**ENTRIES SUPPLIED:**
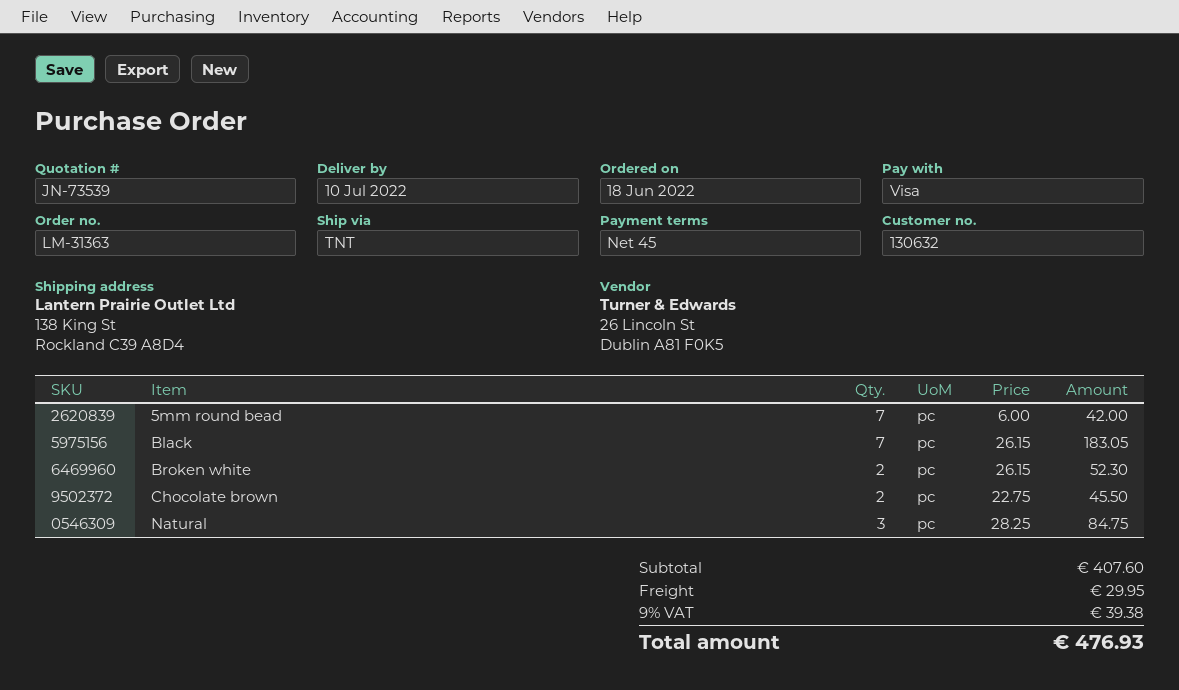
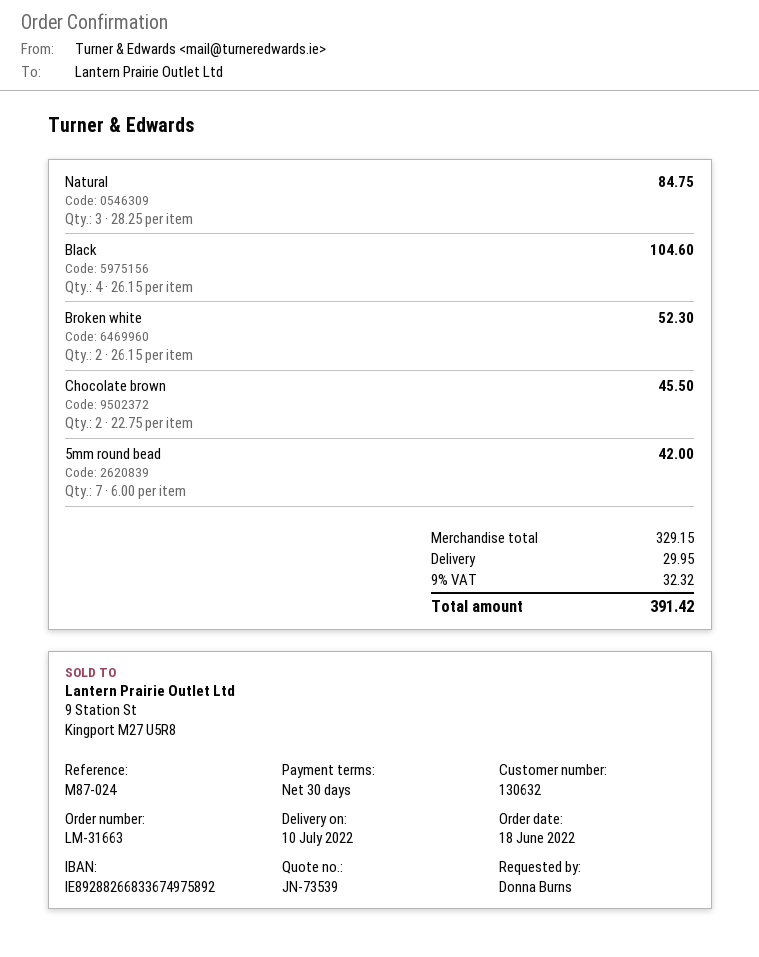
order number: LM-31363 -> LM-31663
payment terms: 45 days -> 30 days
Black: 7 x 26.15 = 183.05 -> 4 x 26.15 = 104.60
subtotal: 407.60 -> 329.15
tax: 9% = 39.38 -> 9% = 32.32
total: 476.93 -> 391.42

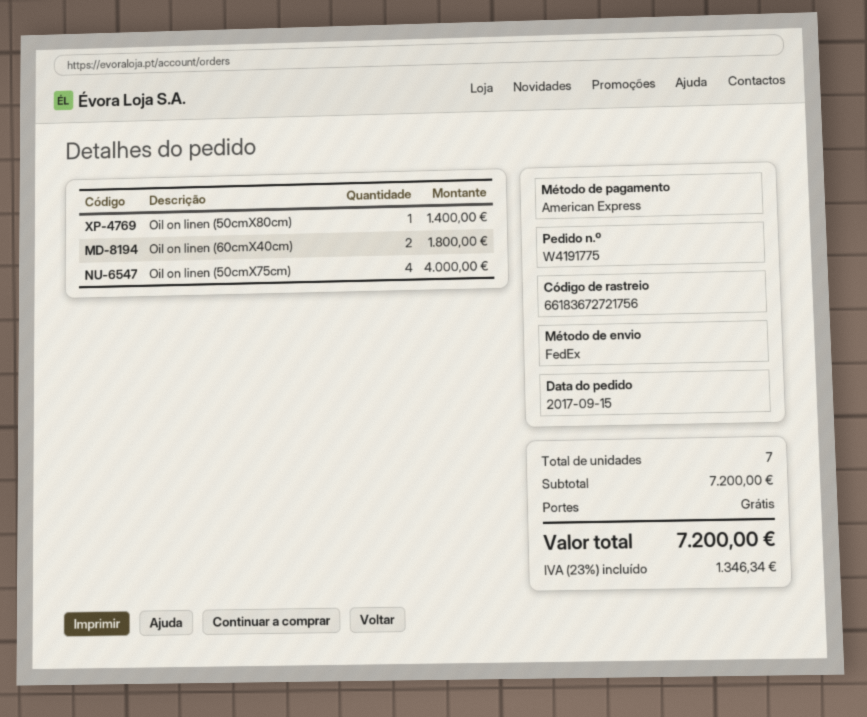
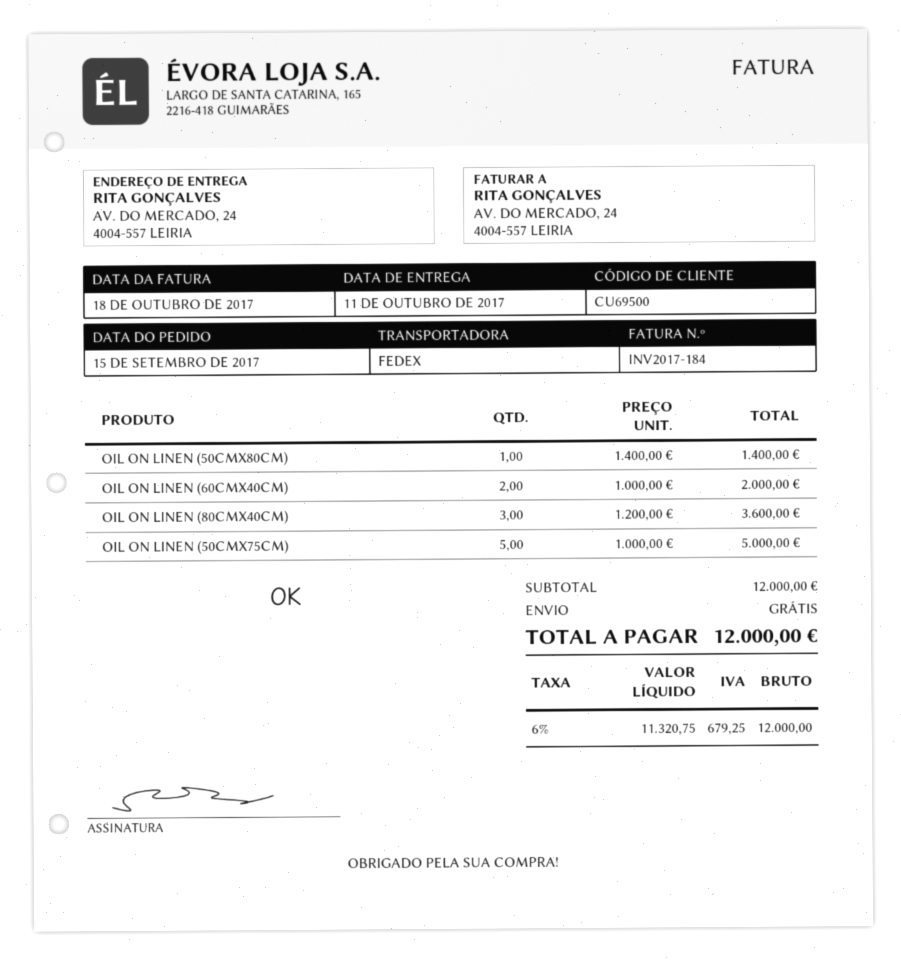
Oil on linen (60cmX40cm): 2 for 1800.00 -> 2 for 2000.00
Oil on linen (50cmX75cm): 4 for 4000.00 -> 5 for 5000.00
OIL ON LINEN (80CMX40CM): none -> 3 for 3600.00
subtotal: 7200.00 -> 12000.00
tax: 23% = 1346.34 -> 6% = 679.25
total: 7200.00 -> 12000.00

**WHAT IS REQUIRED:**
Filter the entries and copy out every line with the word "subtotal".

**YOUR RESPONSE:**
subtotal: 407.60 -> 329.15
subtotal: 7200.00 -> 12000.00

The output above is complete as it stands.